Everyone consumes a well-balanced diet on daily basis, as today, many understands the balanced act of life and healthy living and have the food intake accordingly. But sometimes, taking healthy diet is just not sufficient as there could be possibilities that your diet intake may lack some vitamins. Vitamins deficiency mostly occurs by eating unbalanced diet, stress, side effects of certain medications. Feeling tired and fatigue are the signs of vitamin deficiency, and if you’re experiencing any of these signs than you are deficient in some vitamins.
It is essential to understand the symptoms of vitamin deficiency so as to add the vitamin supplements in your diet according to one you are lacking for. Vitamins deficiency can be filled in with many common resources available in our daily diet.

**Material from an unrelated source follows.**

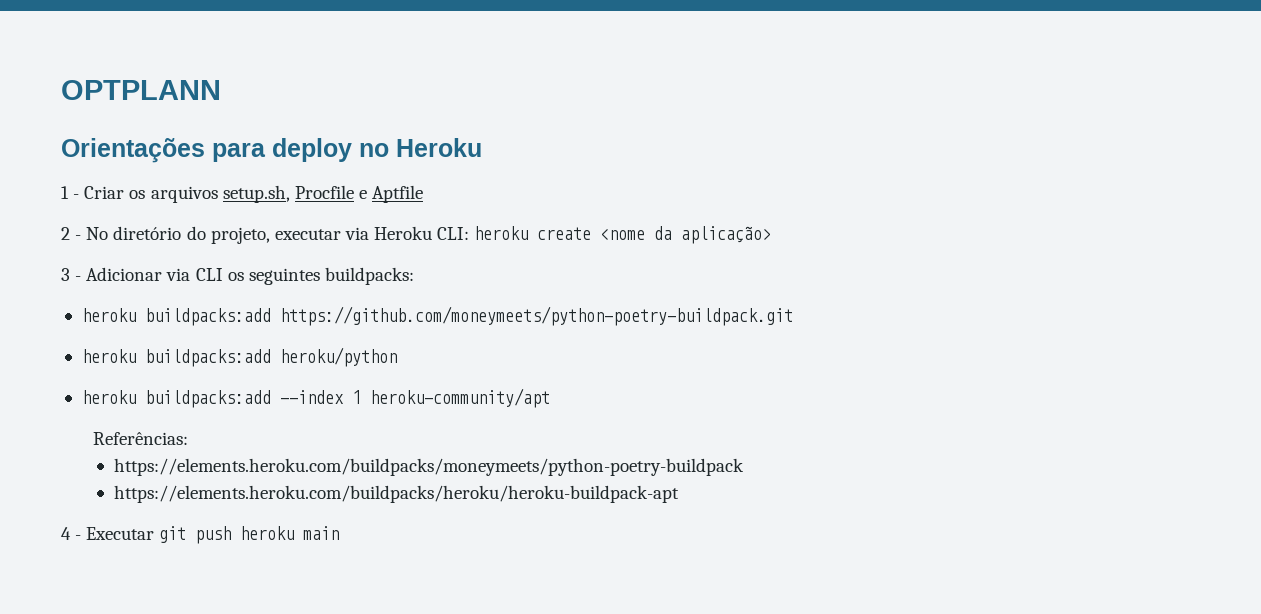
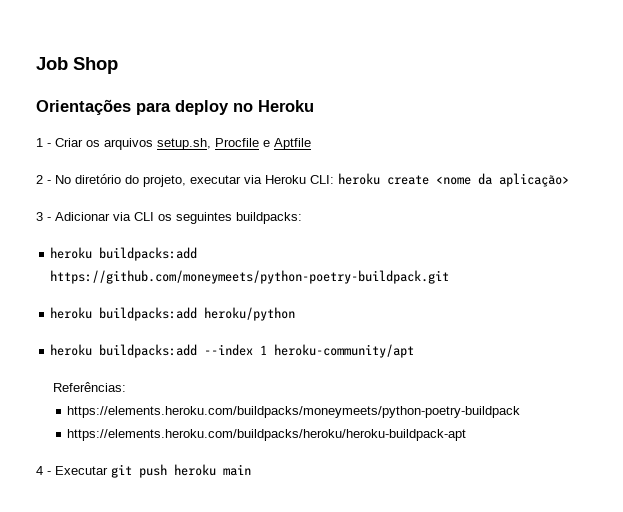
[61,80,221,100] OPTPLANN -> [36,57,118,74] Job Shop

If you ever feel body parts like bones, immune system, eyes, hair and skin are affected than it’s a sign of vitamin A deficient. Health problems like allergies, loss of appetite, dry hair, fatigue, dry skin and sinus trouble are the symptoms. Vitamin A is found in green and yellow fruits and vegetables, apricots, beets, broccoli, carrots, garlic, milk products, papaya, prunes, sweet potatoes, spinach and pumpkin. Decrease in immune system functionality is the one of the major symptoms of vitamin deficiency irrespective to any vitamin.
Vitamin B Complex
Health problems like anemia, cholesterol, depression, digestive disturbances, fatigue, hypertension, insomnia, rough skin and nervous system disorders are the signs of vitamin deficiency. These could affect body cells, liver, gastrointestinal tract and nervous system. Vitamin B Complex can cover these problems, found in nuts and vegetables high in protein, beans, brown rice, cauliflower, cabbage, spinach and whole grains.
Symptoms like appetite loss, irritability, memory impairment, confusion; unpleasant body odor, weakness and digestive disorders are deficiency of vitamin B12 indication. Deficiency of this vitamin affects liver, red blood cells, nerves and gastrointestinal tract. Vitamin B12 can be obtained from beef, cheese, fish, eggs, mackerel, pork and seafood.

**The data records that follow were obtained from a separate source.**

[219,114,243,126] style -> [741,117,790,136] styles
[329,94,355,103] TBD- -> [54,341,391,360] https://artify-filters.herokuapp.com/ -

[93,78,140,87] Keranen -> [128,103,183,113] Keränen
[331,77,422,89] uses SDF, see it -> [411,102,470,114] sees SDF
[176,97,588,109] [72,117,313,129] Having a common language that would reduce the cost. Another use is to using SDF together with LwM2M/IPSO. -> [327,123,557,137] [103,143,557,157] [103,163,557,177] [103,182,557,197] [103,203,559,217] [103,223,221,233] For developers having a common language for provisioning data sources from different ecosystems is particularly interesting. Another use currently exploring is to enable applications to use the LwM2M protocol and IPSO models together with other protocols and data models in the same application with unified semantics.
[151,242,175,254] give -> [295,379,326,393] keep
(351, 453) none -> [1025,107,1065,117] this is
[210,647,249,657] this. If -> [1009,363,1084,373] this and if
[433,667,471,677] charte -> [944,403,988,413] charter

Vitamins deficiency is a great loss to the body, especially today when it’s a busy life schedule all the time. Comparatively, loss of vitamin C is something much unbearable. Symptoms noticed are bleeding gums, shortness of breath, degenerating muscle, poor digestion, stress and slow healing wounds, affecting blood, bones, connective tissues, heart and nervous system. Vitamin C can be gained from green vegetables, citrus fruits, asparagus, cantaloupe, cauliflower, grapefruit, oranges, lemon, mangos, pineapple, spinach, strawberries and tomatoes. Almost all fresh fruits and vegetables are good source of Vitamin C.
Vitamin D affects the bones, heart, kidneys, nervous system and thyroid gland and signs of vitamin deficiency are brittle and fragile bones, diarrhea, irregular heartbeat, nervousness, poor metabolism, sensitivity to pain and lowering immunity power. Recover vitamin D from milk, salmon, sweet potatoes, and tuna. Vitamin D can also be converted from the action of sunlight on the skin.
Deficiency of vitamin E affects arteries, blood vessels, heart, lungs, nerves and skin. Symptoms of vitamin deficiency are enlarged prostate gland, muscular wasting and weakness, slow tissue healing and cardiovascular disease. It can be found in vegetable oils, whole grains, green vegetables, nuts and seeds, almonds, peanuts, soy beans, unrefined cereal and wheat germ.
Affects majorly blood cells, bones and liver, symptoms noticed during lack of vitamin K is low platelet count in blood, poor blood clotting and high glucose in blood. Recover vitamin K can be recovered from broccoli, dark green vegetables, soy beans, cabbage, cauliflower and wheat.